Sok Chan / Khmer Times No Comments Share:
An aerial view of one of the ports. Supplied

Cambodian exports grew by more than 19 percent in 2017, reaching $9.55 billion in value, according to the latest report from the Ministry of Commerce.

Compared with last year, the total value of Cambodian exports increased by more than $1.5 billion.

Speaking at his ministry’s annual cabinet meeting yesterday, Commerce Minister Pan Sorasak said they have been hard at work to maintain and ensure current export markets and to expand to new ones, particularly by encouraging entrepreneurs to invest in the manufacturing of non-traditional products.

His ministry is focusing on bilateral and multilateral trade agreements within the region and beyond to diversify the export market, he added.

“We’ve sought new markets in South America and the Eurasian Economic Union, which hold great potential for Cambodia,” Mr Sorasak said.

The Eurasian Economic Union (EAEU) is comprised of four former Soviet states – Belarus, Kazakhstan, Kyrgyzstan, plus Russia. Seeking closer economic ties with these countries, Cambodia held its first business forum with the EAEU in Phnom Penh earlier this month.

Lim Heng, the vice-president of the Cambodia Chamber of Commerce, commended the country’s strong economic performance and expanding trade connections, but said more work is needed to make Cambodia truly competitive in the international marketplace.

“Most of our exports continue to be in the garment and agricultural sectors. We expect export numbers will continue to grow as the economy continues to expand,” he said. “However, we have to strengthen ourselves to compete with neighbouring countries and attract more investment into the country.”

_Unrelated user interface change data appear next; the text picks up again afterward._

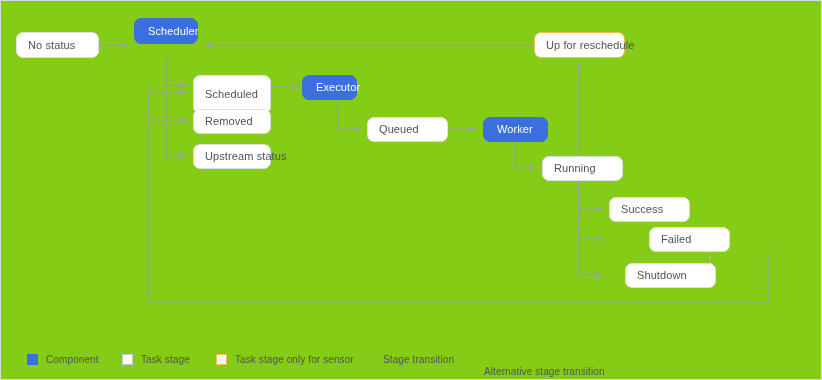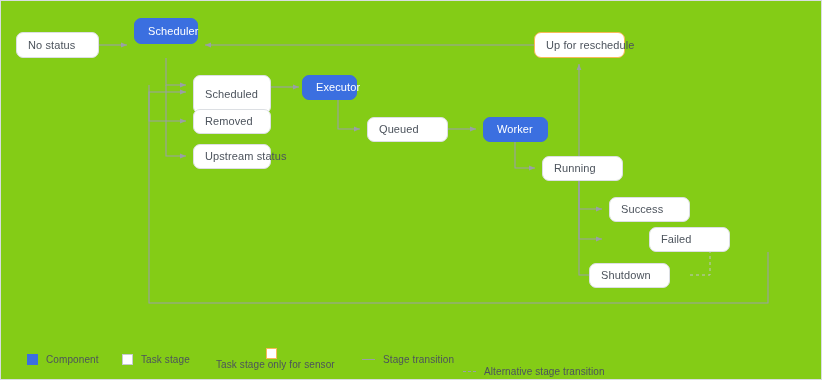--- a/index.html
+++ b/index.html
@@ -137,32 +137,32 @@
   <div class="node sensor" style="left:533px; top:31px;  width:91px; height:26px;">Up for reschedule</div>
   <div class="node stage" style="left:192px; top:74px;  width:78px; height:39px;">Scheduled</div>
   <div class="node component" style="left:301px; top:74px;  width:55px; height:25px;">Executor</div>
   <div class="node stage" style="left:366px; top:116px; width:81px; height:25px;">Queued</div>
   <div class="node stage" style="left:192px; top:108px; width:78px; height:25px;">Removed</div>
   <div class="node component" style="left:482px; top:116px; width:65px; height:25px;">Worker</div>
   <div class="node stage" style="left:192px; top:143px; width:78px; height:25px;">Upstream status</div>
   <div class="node stage" style="left:541px; top:155px; width:81px; height:25px;">Running</div>
   <div class="node stage" style="left:608px; top:196px; width:81px; height:25px;">Success</div>
   <div class="node stage" style="left:608px; top:226px; width:81px; height:25px;margin-left:40px;">Failed</div>
-  <div class="node stage" style="left:588px; top:262px; width:81px; height:25px;">Shutdown</div>
+  <div class="node stage" style="left:624px; top:262px; width:91px; height:25px;">Shutdown</div>
 
   <div id="legend">
     <div class="legend-item" style="left:26px;">
       <span class="swatch filled"></span>
       <span>Component</span>
     </div>
     <div class="legend-item" style="left:121px;">
       <span class="swatch outline"></span>
       <span>Task stage</span>
     </div>
-    <div class="legend-item" style="left:215px;flex-direction:column;">
+    <div class="legend-item" style="left:215px;">
       <span class="swatch outline-orange"></span>
       <span>Task stage only for sensor</span>
     </div>
     <div class="legend-item" style="left:361px;">
       <span class="solidline"></span>
       <span>Stage transition</span>
     </div>
     <div class="legend-item" style="left:462px;margin-top:24px;">
       <span class="dashline"></span>
       <span>Alternative stage transition</span>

According to the report, exports of products manufactured in local special economic zones (SEZs) increased by 12 percent in 2017. They were valued at $1.06 billion last year, but this year were worth $1.18 billion.

Van Sou Ieng, the President of the Garment Manufacturers Association in Cambodia (GMAC), said Cambodian SEZs are becoming increasing popular among local and international manufacturers.

“They are attracting increasing amounts of investment from overseas,” he said.

Most products manufactured at local SEZs are bicycles, clothing items or shoes, which are sent primarily to the US, Canada and the European Union.